In the era before Gore-Tex, the rubber rain slicker or poncho was the norm. They were cheap, heavy, and if you tried to hike in one of them, you’d create your own steam room and be wetter inside your raingear than in the actual rain. When waterproof-breathable fabrics came around, that finally changed. I still occasionally use my rubber rain slicker—but only in cold rain when I know I’ll be standing still.

Fuel on My Fingers

It wasn’t until the mid to late 1980s that camp stoves were connected directly to fuel bottles, let alone isobutane canisters. Before that it was a very delicate operation to pour white gas from the bottle into the stove itself. This usually happened mid-meal, with cold fingers, and was impossible with gloves on. Inevitably, I’d spill fuel on my fingers, which would create an instant freeze as it evaporated. And if you got any on the stove itself, you had to wait for it to evaporate before you could start cooking again.

Itchy Wool

Today’s merino wool is a far cry from the wool of my early backcountry days: cheap from army surplus stores, heavy, itchy, and invariably green. Warm? Yes. Comfortable? Nope. The only other choice was down feathers, useless when wet and too warm for most activities. The transition to synthetic fleece changed that, but fleece packs a powerful stink after several days of camping and sweating. Thin, warm, non-itchy merino wool is the latest level of comfort.

Shifting Packs

Remember those external frame packs that shifted ominously on your back when you had to duck under a tree or wiggle around a boulder? They could carry a lot of weight—and they had to, given how much more gear weighed back then—but they shifted side to side like a drunk staggering out of a bar every time you did something more complicated than walk straight ahead.

Rollaway Tent Poles

I have many unpleasant memories of setting up a tent on rainy nights, setting up the poles, and then realizing that one of the poles had fallen apart and a section had rolled off somewhere in the dark. That was in the days before shock-corded tent poles.

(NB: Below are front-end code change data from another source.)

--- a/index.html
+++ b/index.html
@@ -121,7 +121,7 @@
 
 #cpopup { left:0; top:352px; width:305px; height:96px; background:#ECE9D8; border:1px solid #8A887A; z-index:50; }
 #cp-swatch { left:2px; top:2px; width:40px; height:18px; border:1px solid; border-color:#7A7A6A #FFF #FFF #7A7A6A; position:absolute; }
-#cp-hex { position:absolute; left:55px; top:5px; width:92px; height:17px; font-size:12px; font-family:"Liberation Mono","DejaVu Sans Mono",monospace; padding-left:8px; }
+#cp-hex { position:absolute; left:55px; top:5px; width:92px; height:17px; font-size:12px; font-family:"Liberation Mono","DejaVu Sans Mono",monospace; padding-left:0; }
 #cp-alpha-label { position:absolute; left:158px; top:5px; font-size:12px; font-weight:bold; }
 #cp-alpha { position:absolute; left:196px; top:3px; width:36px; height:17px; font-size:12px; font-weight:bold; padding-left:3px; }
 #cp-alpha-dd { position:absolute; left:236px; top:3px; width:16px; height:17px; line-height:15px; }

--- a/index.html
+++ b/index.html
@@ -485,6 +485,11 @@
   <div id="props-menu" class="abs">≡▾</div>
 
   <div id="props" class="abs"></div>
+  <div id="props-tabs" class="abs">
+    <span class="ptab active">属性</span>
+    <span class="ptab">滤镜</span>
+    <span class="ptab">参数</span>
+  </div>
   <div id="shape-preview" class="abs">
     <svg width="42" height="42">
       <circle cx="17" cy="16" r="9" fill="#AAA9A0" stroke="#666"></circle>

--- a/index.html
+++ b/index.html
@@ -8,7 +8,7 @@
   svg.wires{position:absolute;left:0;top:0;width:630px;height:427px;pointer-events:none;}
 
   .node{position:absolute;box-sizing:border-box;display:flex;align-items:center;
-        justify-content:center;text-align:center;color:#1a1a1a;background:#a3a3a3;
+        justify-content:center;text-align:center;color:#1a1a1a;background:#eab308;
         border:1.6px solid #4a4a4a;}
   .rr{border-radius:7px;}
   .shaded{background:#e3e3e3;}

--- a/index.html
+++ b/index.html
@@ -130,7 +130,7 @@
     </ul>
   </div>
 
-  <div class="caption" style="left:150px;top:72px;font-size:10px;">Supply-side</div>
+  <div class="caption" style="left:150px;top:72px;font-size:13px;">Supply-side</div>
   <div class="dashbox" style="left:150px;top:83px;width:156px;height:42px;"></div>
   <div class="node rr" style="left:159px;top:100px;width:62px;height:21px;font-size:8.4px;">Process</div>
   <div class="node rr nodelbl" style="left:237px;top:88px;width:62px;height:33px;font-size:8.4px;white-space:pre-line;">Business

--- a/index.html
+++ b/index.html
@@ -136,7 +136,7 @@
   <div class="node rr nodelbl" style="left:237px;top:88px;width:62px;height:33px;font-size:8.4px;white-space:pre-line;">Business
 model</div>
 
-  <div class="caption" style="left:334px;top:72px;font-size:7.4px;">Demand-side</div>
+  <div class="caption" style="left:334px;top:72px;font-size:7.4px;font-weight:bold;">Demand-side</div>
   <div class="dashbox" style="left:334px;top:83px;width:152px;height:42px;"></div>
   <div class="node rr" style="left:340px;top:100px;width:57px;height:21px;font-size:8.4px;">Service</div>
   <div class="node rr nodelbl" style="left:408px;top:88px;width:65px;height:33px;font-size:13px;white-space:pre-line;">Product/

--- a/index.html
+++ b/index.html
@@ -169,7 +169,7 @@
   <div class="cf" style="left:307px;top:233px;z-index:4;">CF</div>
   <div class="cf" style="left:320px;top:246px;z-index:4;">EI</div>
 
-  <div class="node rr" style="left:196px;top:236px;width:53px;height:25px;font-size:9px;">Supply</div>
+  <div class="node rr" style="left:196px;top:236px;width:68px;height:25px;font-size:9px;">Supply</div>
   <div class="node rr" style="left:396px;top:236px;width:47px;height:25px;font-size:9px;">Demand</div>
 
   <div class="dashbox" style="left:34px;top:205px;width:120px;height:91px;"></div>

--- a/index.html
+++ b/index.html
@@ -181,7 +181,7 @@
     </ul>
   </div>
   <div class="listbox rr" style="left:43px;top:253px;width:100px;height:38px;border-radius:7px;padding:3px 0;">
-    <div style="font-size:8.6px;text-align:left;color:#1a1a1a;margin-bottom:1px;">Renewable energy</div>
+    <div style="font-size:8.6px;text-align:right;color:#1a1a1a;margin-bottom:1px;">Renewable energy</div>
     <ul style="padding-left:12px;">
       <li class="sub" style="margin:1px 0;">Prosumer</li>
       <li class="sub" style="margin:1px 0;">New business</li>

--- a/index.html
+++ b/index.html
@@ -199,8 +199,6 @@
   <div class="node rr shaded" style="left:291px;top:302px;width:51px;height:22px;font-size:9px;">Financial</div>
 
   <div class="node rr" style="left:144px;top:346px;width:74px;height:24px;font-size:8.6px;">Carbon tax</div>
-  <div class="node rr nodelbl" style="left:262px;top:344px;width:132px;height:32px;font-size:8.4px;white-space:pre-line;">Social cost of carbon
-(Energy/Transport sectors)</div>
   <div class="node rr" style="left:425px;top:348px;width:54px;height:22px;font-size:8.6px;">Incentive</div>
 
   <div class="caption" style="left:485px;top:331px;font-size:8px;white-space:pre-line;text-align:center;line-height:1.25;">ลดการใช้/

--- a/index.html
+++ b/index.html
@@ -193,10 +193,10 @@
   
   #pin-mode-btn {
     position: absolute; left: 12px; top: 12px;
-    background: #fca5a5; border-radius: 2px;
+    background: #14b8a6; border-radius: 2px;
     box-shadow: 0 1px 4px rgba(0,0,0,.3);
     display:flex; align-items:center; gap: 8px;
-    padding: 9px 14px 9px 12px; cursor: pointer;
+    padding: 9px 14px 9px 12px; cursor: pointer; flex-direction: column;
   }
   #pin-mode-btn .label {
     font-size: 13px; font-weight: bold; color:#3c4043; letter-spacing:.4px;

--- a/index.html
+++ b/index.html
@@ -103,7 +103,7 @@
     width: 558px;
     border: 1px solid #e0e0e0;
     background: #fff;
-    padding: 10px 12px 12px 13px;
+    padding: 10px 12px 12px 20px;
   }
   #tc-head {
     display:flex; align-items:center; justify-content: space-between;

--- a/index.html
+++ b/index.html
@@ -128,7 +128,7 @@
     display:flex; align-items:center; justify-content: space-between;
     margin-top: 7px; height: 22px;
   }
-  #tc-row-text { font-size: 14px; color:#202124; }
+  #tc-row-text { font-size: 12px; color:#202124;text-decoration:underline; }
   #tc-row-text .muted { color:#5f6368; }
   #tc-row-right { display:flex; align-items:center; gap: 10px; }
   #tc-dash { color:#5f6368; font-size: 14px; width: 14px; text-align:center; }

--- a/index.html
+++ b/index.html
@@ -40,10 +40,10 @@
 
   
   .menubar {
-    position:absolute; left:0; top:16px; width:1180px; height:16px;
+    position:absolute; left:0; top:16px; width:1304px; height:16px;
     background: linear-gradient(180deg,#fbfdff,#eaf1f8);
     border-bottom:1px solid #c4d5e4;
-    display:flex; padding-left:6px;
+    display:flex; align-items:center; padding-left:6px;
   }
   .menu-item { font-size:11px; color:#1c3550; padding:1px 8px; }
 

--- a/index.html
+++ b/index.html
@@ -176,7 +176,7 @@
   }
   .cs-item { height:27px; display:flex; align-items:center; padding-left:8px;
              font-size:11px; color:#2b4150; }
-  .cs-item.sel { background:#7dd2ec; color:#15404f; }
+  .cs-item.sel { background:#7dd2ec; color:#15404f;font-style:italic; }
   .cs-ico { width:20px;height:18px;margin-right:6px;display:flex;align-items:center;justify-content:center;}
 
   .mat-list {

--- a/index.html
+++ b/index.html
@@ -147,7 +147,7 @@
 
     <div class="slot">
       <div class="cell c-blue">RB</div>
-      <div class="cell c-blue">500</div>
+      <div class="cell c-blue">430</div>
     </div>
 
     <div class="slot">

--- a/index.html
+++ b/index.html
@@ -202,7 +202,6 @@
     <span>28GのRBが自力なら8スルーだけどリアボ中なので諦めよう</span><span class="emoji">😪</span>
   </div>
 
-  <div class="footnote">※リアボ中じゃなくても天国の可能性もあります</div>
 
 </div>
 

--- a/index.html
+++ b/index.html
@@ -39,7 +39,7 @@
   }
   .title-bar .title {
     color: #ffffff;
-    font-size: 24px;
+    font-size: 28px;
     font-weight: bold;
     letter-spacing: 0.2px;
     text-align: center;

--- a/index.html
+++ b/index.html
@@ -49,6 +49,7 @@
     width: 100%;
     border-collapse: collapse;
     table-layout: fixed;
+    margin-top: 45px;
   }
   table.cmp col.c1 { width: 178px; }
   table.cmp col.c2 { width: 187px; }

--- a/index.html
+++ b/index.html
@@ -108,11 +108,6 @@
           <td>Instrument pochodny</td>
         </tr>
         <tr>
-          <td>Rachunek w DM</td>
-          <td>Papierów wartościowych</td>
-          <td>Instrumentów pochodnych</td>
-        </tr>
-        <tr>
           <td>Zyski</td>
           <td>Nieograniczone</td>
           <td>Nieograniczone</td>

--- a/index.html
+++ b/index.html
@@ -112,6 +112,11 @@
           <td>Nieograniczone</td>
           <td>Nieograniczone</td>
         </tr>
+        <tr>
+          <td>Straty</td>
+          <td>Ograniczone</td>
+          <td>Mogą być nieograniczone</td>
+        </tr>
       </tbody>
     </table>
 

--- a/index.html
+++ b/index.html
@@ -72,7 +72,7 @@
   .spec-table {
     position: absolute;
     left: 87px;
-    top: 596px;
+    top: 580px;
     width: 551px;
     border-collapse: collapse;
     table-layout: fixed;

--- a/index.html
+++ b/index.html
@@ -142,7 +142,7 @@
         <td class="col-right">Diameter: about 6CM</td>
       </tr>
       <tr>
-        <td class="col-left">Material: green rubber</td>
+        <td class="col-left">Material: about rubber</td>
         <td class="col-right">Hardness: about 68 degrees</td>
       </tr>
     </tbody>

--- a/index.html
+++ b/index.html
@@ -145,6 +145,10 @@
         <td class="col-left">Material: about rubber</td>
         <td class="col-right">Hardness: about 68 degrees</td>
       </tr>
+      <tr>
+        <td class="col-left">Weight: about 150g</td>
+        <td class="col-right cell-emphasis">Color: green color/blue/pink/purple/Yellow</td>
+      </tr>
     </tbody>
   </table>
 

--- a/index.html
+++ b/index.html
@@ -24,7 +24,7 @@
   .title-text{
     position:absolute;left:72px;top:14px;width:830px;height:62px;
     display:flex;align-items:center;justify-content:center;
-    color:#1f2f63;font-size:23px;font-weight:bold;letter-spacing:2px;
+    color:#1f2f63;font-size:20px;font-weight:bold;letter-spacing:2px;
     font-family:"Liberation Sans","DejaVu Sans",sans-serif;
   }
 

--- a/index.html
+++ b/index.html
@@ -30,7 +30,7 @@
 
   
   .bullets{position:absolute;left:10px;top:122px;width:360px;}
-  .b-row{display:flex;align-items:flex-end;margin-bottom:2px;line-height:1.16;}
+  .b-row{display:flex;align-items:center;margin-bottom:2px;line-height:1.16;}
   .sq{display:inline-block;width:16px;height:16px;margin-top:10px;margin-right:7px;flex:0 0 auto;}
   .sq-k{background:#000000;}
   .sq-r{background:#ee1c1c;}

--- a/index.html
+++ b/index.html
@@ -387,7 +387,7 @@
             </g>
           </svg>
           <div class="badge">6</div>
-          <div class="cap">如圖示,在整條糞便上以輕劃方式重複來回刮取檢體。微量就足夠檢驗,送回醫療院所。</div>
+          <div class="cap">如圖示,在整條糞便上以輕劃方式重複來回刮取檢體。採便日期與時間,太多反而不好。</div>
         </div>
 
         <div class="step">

Holding a Flashlight…and Changing Bulbs

Roughly in the same era as shock-corded tent poles, someone had the brilliant idea of taking a flashlight and strapping it to their head so they could use their hands. The headlamp was born and quickly became the standard for useful ways of lighting the night.Miners had been doing this for over a century. In the early years, batteries were big and chunky and any backcountry trip required lots of extras, and at least one extra bulb. In the era of long-lasting LEDs, headlamps are smaller, more powerful, and last longer.

The next time someone tries to tell you how good it was back in their day, remind them about hiking inside your own personal sauna, wearing itchy heavy wool, carrying a metal framed monstrosity while one of your hands held a light and the other groped in the dark for a missing piece of tent pole.